UN PRESTITO NAZIONALE PER RIPARTIRE
Le informazioni- o meglio gli spifferi- che arrivano da Bruxelles sui lavori per la preparazione del Recovery Fund sono frammentarie ed incerte. Appare chiaro, tuttavia, che il percorso sarà lungo e tutto in salita. Quindi, nel contempo, dovremo fare da soli. Uno scatto d’orgoglio nazionale potrebbe fare da molla anche al contributo europeo, come avvenne nel 1947, quando l’allora denominato Prestito per la Ricostruzione venne varato ben prima del Piano Marshall, anzi sono gli storici dell’economia, diede la stura ad accelerare i tempi dello European Recovery Plan americano.
Si sono levate in queste ultime settimane voci in favore di un tale prestito, che potremmo chiamare Prestito Nazionale per la Ripresa, ad esempio quella dell’ex Ministro dell’Economia e delle Finanze, Giulio Tremonti. Deve essere inteso come un auspicio alla creazione di uno spazio non solo di mercato in cui si riconoscano le nazioni e quindi i popoli europei i cui governi hanno firmato i Trattati che regolano il meccanismo di una politica economica europea che, come i Commissari Europei hanno più volte sottolineato, è sempre indipendente dalle volizioni elettorali. Un Prestito Nazionale per la Ripresa è – come ha commentato di recente Giulio Sapelli – per sua intima essenza fondata sulla unità di un popolo che si riconosce in una comunità di destino, antitetico, dunque, a quello del governo dall‘alto dei popoli.
E’ una proposta fattibile soprattutto a ragione della ricchezza delle famiglie italiane che, se motivate, potranno mobilitarsi per dare corpo all’iniziativa. E’ la ricchezza delle famiglie che, sino ad ora, ha fatto da argine all’altissimo debito pubblico e fatto sì che le agenzie di rating non degradassero eccessivamente i nostri titoli. Stando alle ultime rilevazioni della Banca d’Italia, le famiglie italiane dispongono di una ricchezza netta pari a circa 8,4 volte il reddito disponibile.

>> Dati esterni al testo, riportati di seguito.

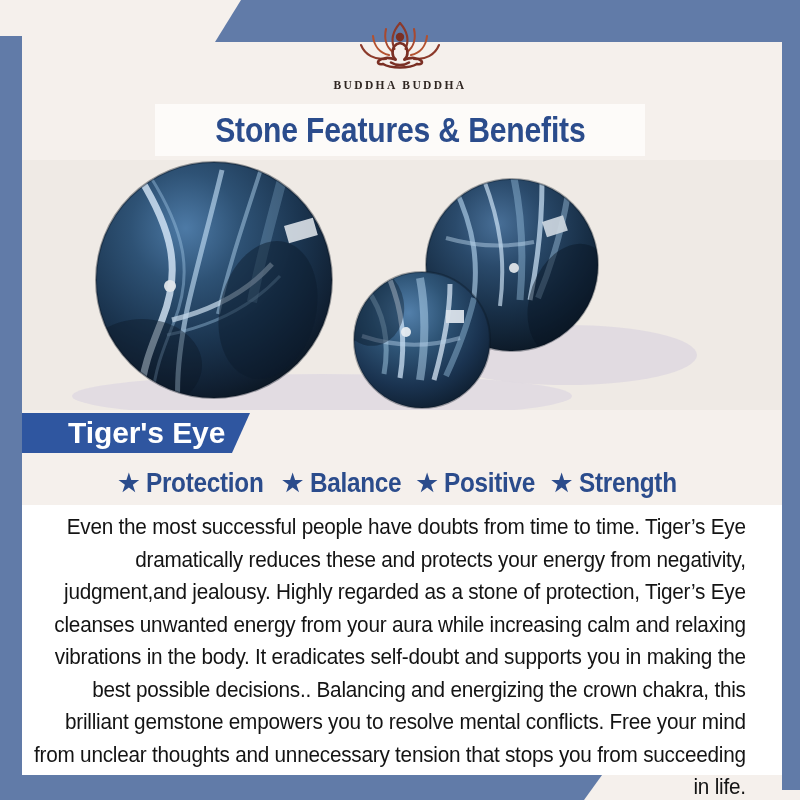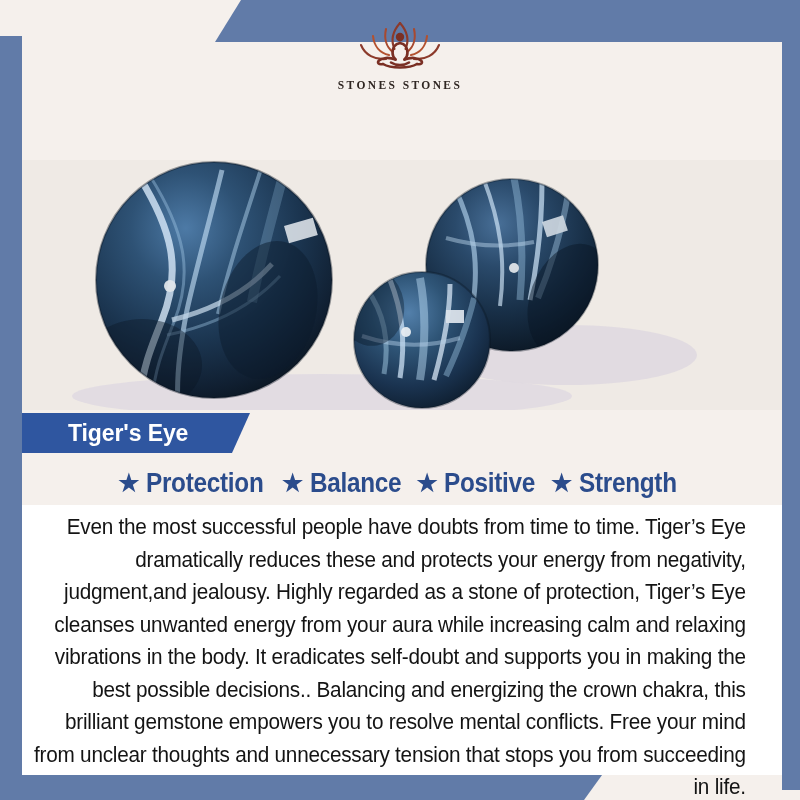"STONES STONES" div.logo-word { text: STONES STONES -> BUDDHA BUDDHA }
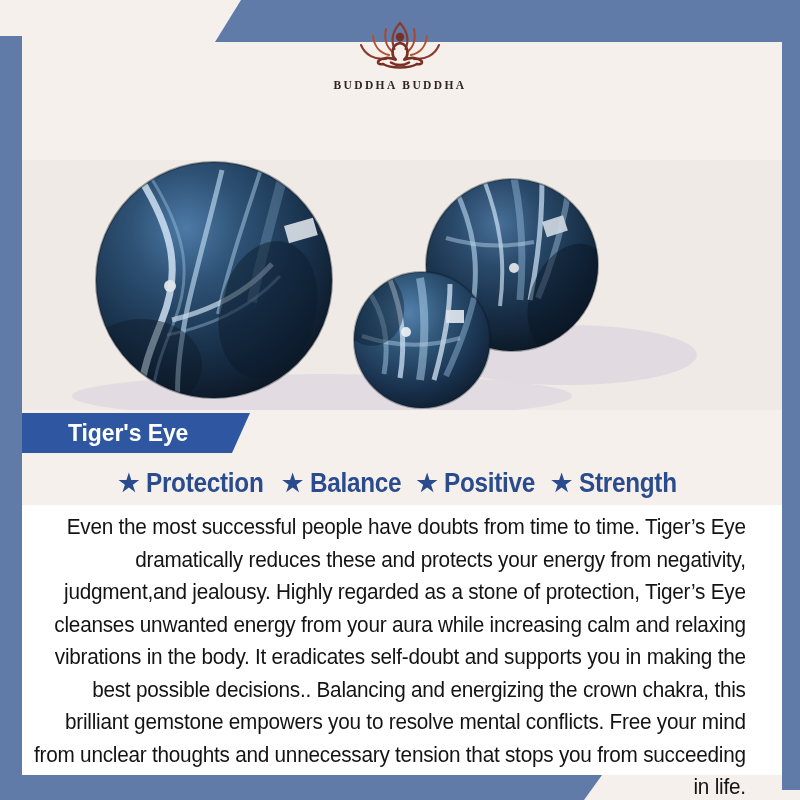"Stone Features & Benefits" div.title-bar { html: none -> <div> <div>Stone Features &amp; Benefits</div> </div> }
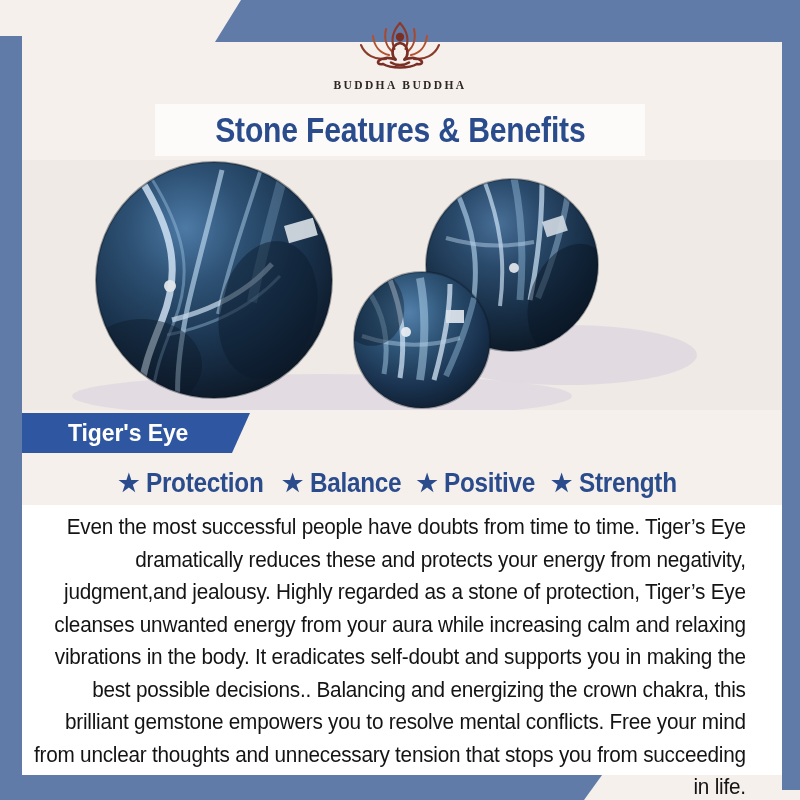"Tiger's Eye" .name-text { font-size: 23px -> 30px }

Come si vede dal grafico in basso, tratto dall’indagine della Banca d’Italia “La ricchezza delle famiglie italiane “, nessun altro Paese avanzato mostra un rapporto tra ricchezza e reddito più alto di quello dell’Italia.
Un Prestito Nazionale per la Ripresa può essere declinato in vari modi. Dovrebbe essere a lunga scadenza (30-40 anni – qualcuno ha resuscitato i vecchi titoli irredimibili, come quelli dell’Impero Britannico) ma dovrebbe salvaguardare il valore del capitale e, soprattutto, dare un tasso d’interesse appetibile. Ciò è particolarmente difficile in una fase, come l’attuale, di bassi tassi d’interesse destinata probabilmente a proseguire grazie alla politiche espansive della Banca centrale europea (Bce). Una proposta interessante è quella del Premio Nobel Robert Shiller: un tasso d’interesse collegato alla crescita del Pil. Ciò avrebbe anche un forte valore simbolico: i sottoscrittori si sentirebbero personalmente e direttamente coinvolti nella ripresa.
Il Prestito Nazionale per la Ripresa non sostituirebbe l’apporto dell’Unione europea, ma lo stimolerebbe ed accelererebbe. Come ho già scritto, l’Italia ha esigenza di enormi finanziamenti o a fondo perduto o di credito agevolato per finanziare ripresa e debito pubblico incrementale. Siamo un Paese forte e ben rappresentato soprattutto nel Consiglio e nell’Esecutivo della Bce. Non abbiamo truccato i conti per entrare nell’eurozona (come ha fatto la Grecia, per ammissione dei suoi stessi Governi). Non dobbiamo, quindi, aver paura del lupo cattivo (o per mutuare il titolo di un noto dramma degli anni sessanta del secolo scoro di Virginia Woolf ). Dobbiamo, quindi, accedere sia allo sportello sanitario del Meccanismo europeo di stabilità (Mes) sia alle Outright Monetary Transactions (Omt) della Bce.